**What you have to do:**
Reading the listing below, count the lines that contain the word "Furthermore" and give that count alone.

**Data listing:**

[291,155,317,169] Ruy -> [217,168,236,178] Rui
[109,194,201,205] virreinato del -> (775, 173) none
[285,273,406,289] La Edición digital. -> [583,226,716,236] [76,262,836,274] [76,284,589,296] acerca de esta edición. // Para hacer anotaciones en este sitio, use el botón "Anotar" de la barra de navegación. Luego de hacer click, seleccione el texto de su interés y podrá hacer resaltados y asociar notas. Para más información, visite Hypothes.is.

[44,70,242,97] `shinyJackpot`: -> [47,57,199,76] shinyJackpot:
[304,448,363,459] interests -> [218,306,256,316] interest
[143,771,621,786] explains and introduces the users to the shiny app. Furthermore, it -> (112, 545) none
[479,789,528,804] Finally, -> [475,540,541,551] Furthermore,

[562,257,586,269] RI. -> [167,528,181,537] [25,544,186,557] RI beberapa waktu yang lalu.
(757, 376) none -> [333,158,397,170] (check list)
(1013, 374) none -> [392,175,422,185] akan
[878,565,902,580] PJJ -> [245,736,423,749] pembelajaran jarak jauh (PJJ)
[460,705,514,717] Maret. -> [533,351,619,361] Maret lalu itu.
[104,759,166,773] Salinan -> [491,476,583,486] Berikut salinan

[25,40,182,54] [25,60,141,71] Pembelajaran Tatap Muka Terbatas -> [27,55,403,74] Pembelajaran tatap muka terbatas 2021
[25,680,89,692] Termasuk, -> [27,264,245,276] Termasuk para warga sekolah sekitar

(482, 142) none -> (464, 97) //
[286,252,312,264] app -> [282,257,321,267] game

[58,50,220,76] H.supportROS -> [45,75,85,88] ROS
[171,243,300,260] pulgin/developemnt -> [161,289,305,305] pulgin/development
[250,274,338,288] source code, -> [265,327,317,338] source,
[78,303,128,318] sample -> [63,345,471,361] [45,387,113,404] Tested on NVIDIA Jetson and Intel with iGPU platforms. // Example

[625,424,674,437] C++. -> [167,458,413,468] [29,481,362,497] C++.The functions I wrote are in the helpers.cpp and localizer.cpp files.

**Answer for the task:**
2